Watford Re has been adding new business lines, as it seeks to gain greater scale on the underwriting side. By adding premiums and also diversification, the float Watford Re generates for Highbridge Principal Strategies to invest grows and perhaps becomes more stable.
Watford Specialty Insurance Company, headquartered in Morristown, NJ, is a wholly owned subsidiary of Watford Re Ltd. Rating agency A.M. Best has assigned an A- (Excellent) financial strength rating and an “a-” issuer credit rating to the startup.
It appears that Watford Specialty Insurance Company is set to operate as an excess & surplus (E&S) insurer, with a number of insurance departments having the company already approved to underwrite surplus lines insurance in their states.
The name, of course, suggests specialty class surplus lines will be the specific type of insurance business that Watford Specialty focuses on, which would fit with the total return, or hedge fund style remit, of seeking longer term premium float from longer-tailed, more complex risks, in order for the premiums to be invested by Highbridge.
A.M. Best notes the positive contributions to the rating provided by the experienced underwriting manager Arch Underwriters Inc., and leading investment management of Highbridge Principal Strategies, LLC.
The rating agency also notes that Watford Specialty is a “strategic component of Watford Re Ltd.’s broad-based business plan.”
A.M. Best also notes the “inherent risks associated with a start-up company and the risks associated with a subsidiary with a limited geographic footprint.”
Additionally, the currently competitive insurance and reinsurance market conditions in the U.S. could make execution of the business plan more challenging, A.M. Best explains.
Of course the rating announcement also mentions the risks associated with the hedge fund style investment strategy that Watford Re adopts, which was very evident in the fourth-quarter of 2015 as financial market volatility hit the reinsurance firm’s returns.
Given the more active nature of the investment strategy that is always a risk for Watford Re, however the continuous build-up of investment float, provided by increased underwriting activity which Watford Specialty will contribute to, provides it a larger pool of assets to profit from when investment conditions improve.
By diversifying and adding new underwriting arms, Watford Re can create a platform which generates premium float of differing durations, from different risks, which can then be invested by Highbridge. As that premium float grows, the possibility of very profitable quarters increases, but so does the chance of negative quarters when financial market conditions are less conducive.
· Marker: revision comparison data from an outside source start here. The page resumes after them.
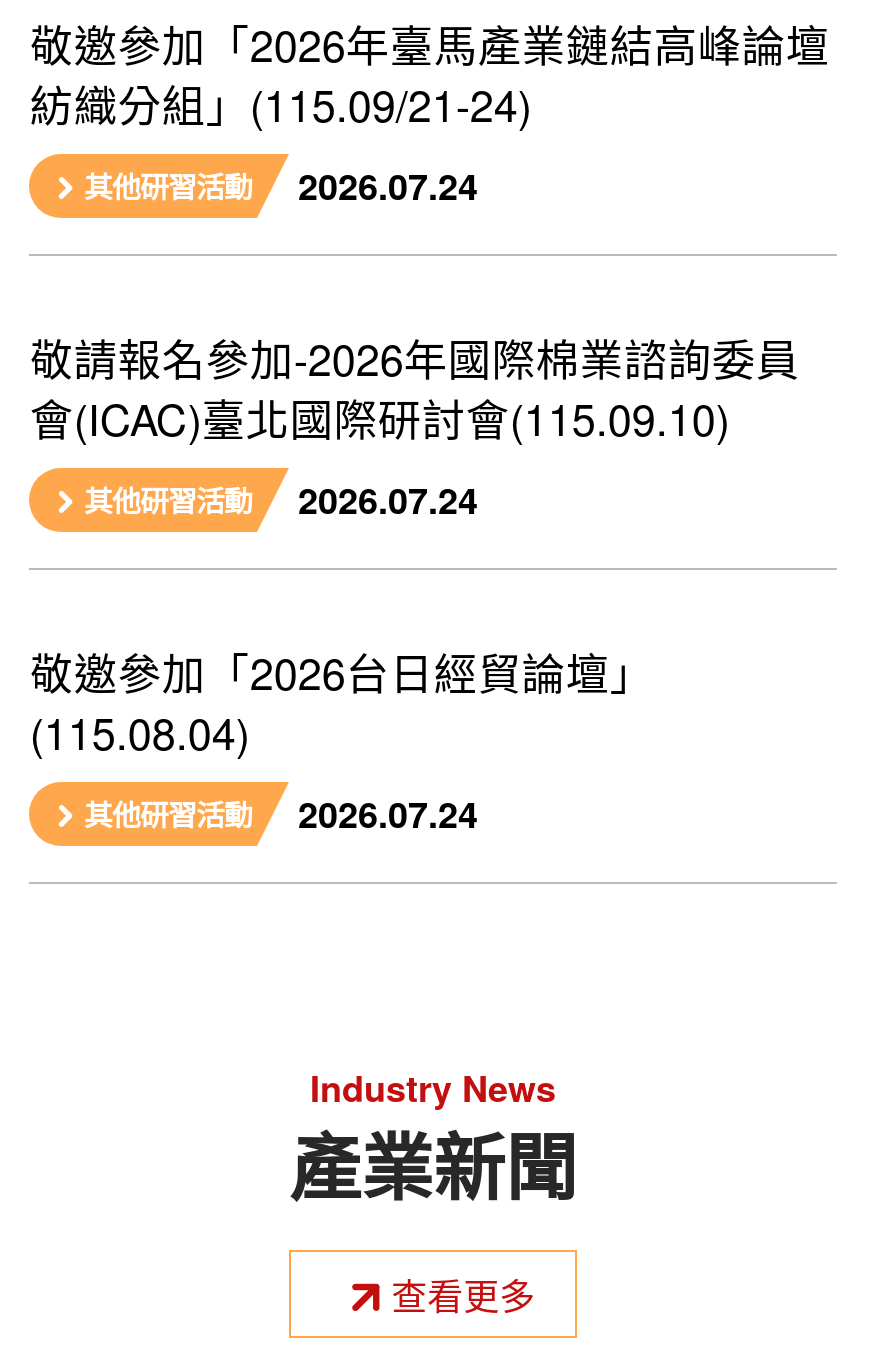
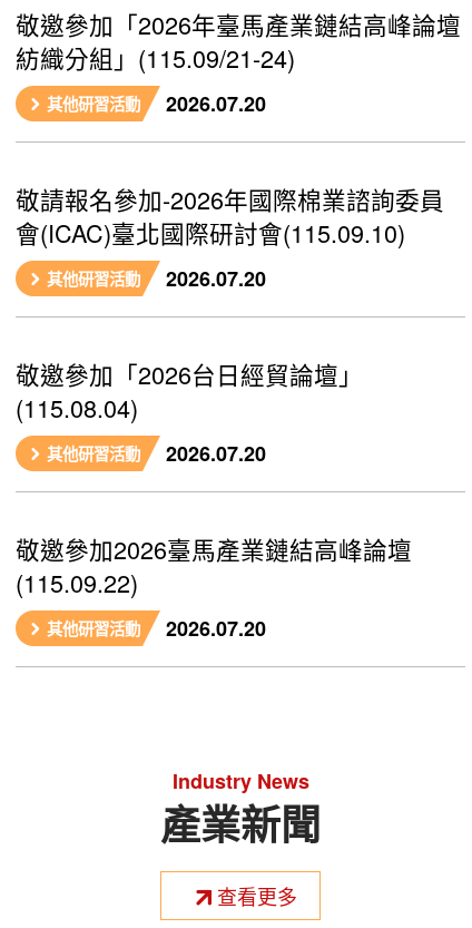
[84,160,478,212] 其他研習活動 2026.07.24 -> [46,89,266,118] 其他研習活動 2026.07.20
[84,474,478,526] 其他研習活動 2026.07.24 -> [46,264,266,293] 其他研習活動 2026.07.20
[298,788,478,840] 2026.07.24 -> [16,439,412,643] 2026.07.20 | 敬邀參加2026臺馬產業鏈結高峰論壇 | (115.09.22) | 其他研習活動 | 2026.07.20

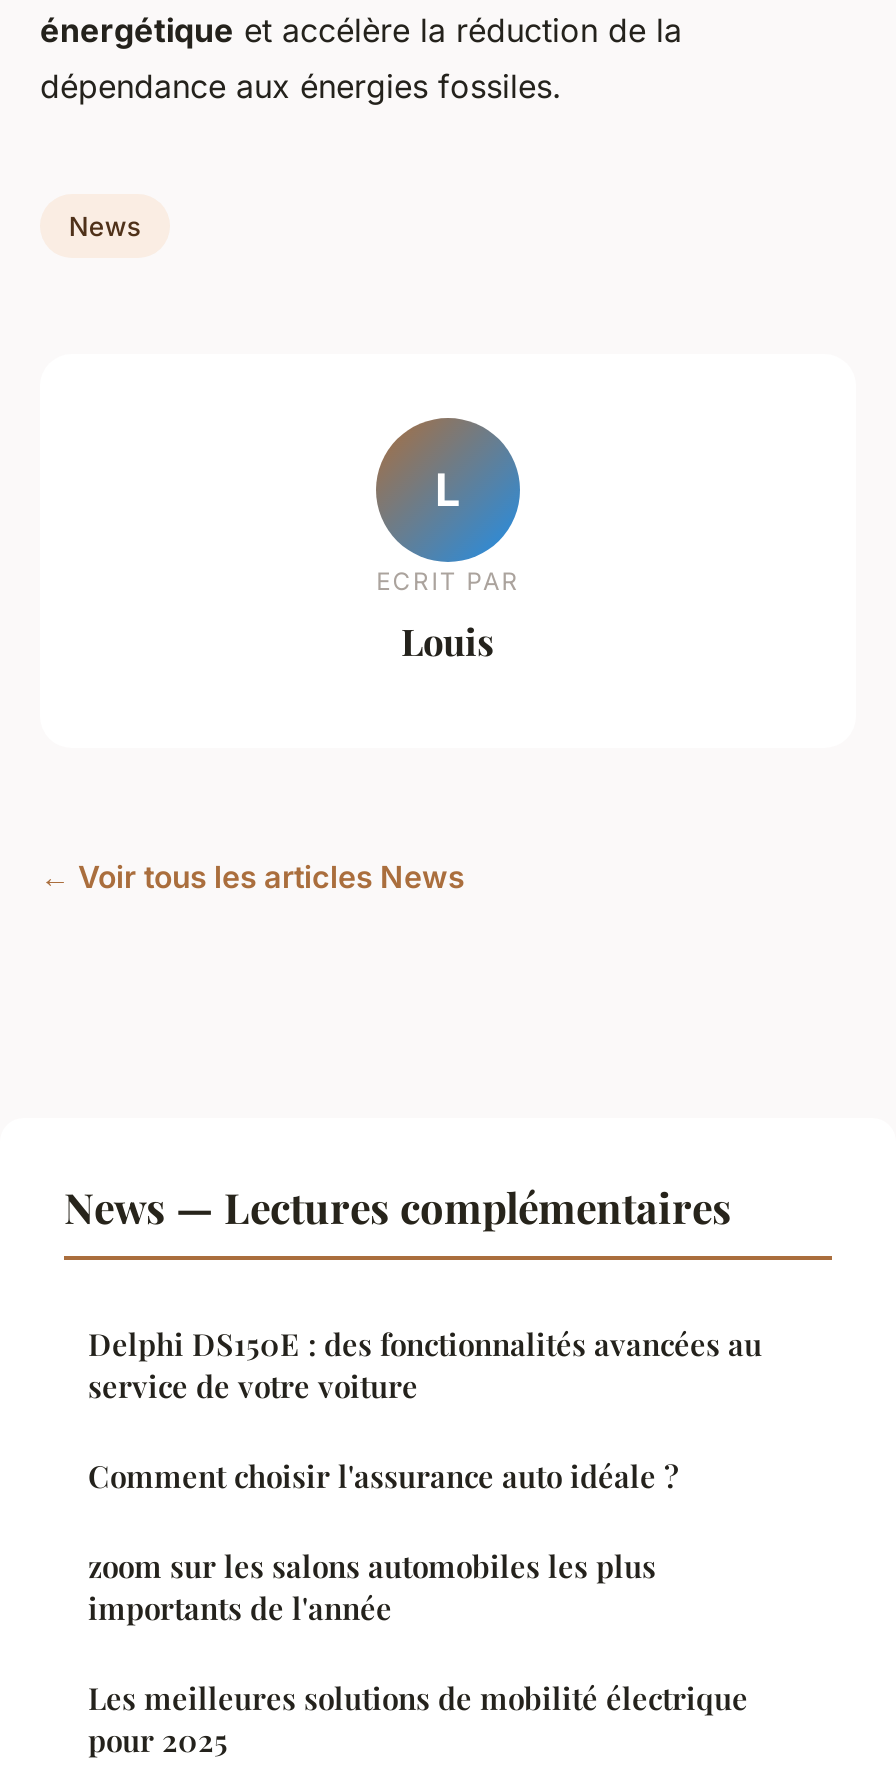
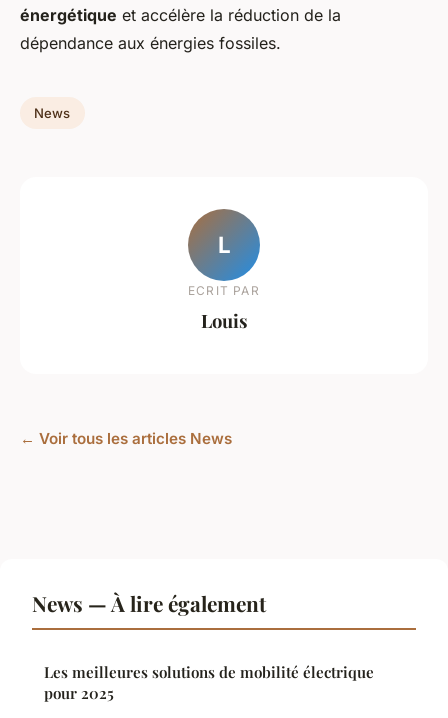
[64,1178,762,1628] News — Lectures complémentaires | Delphi DS150E : des fonctionnalités avancées au | service de votre voiture | Comment choisir l'assurance auto idéale ? | zoom sur les salons automobiles les plus | importants de l'année -> [32,589,266,617] News — À lire également

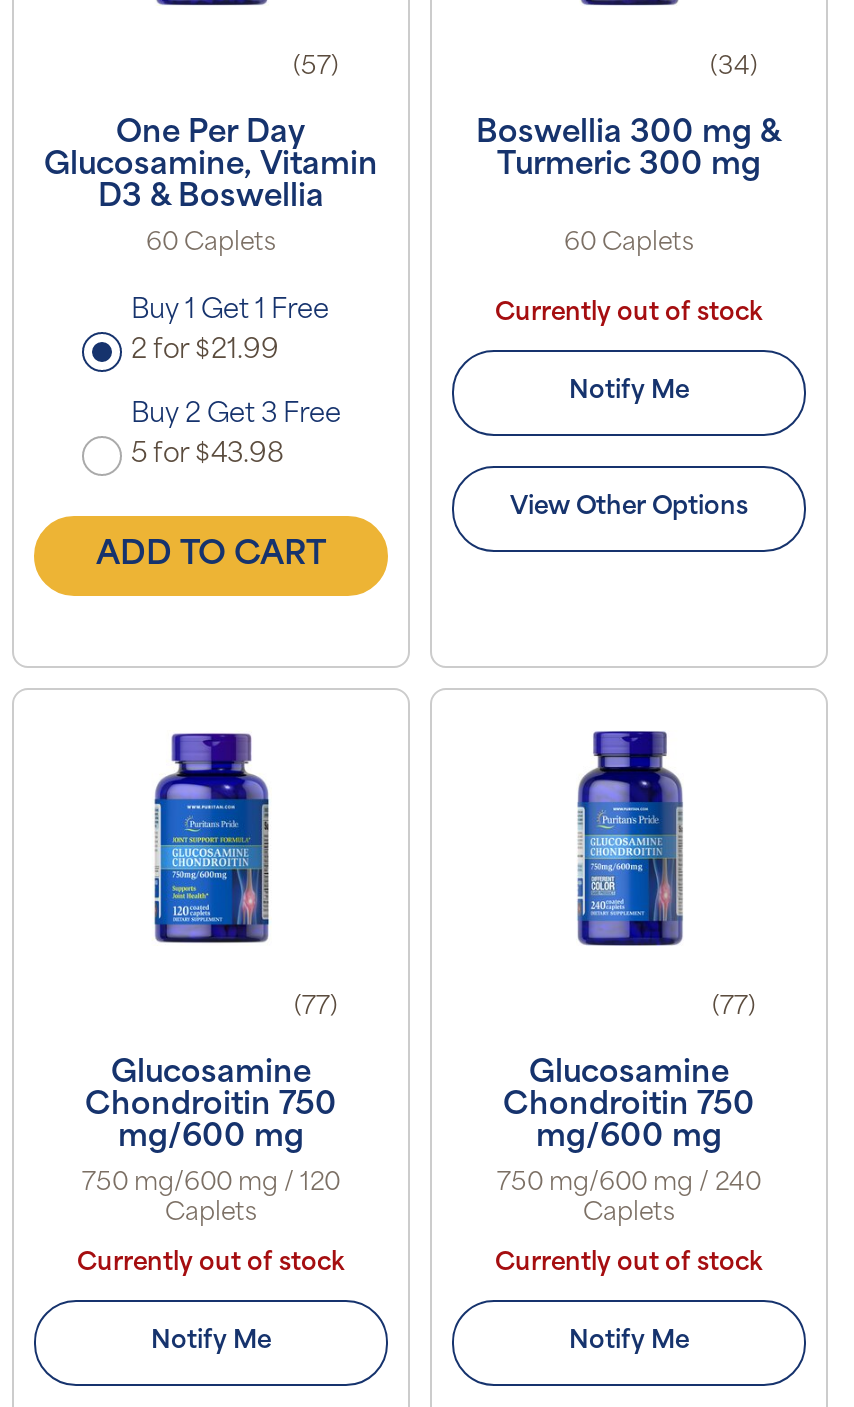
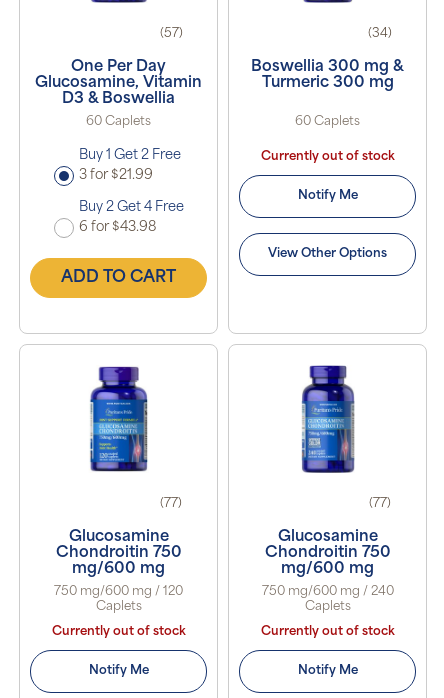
[131,298,329,324] Buy 1 Get 1 Free -> [78,149,180,162] Buy 1 Get 2 Free
[131,338,279,364] 2 for $21.99 -> [78,169,152,182] 3 for $21.99
[131,402,341,428] Buy 2 Get 3 Free -> [78,201,184,214] Buy 2 Get 4 Free
[131,442,283,468] 5 for $43.98 -> [78,221,156,234] 6 for $43.98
The goal is that, over the longer-term, Watford Re’s investment strategy will generate positive returns that outperform the wider reinsurance market, while on the underwriting side the aim is to get the combined ratio into positive territory as well, something greater diversification will assist with.
This typical total return reinsurer approach can only be aided by the addition of new subsidiaries, as they add greater premiums float volume to the investment strategies, as well as more diversification and an element of timing, in terms of the length of the underwritten businesses tail.
Last year Watford Re launched Watford Insurance Company Europe, a subsidiary to underwrite UK motor insurance business based in Gibraltar, adding another avenue to generate premium income and float.
As the Watford Re platform grows we should expect other subsidiaries to launch as the company clearly has ambitions to grow its footprint considerably.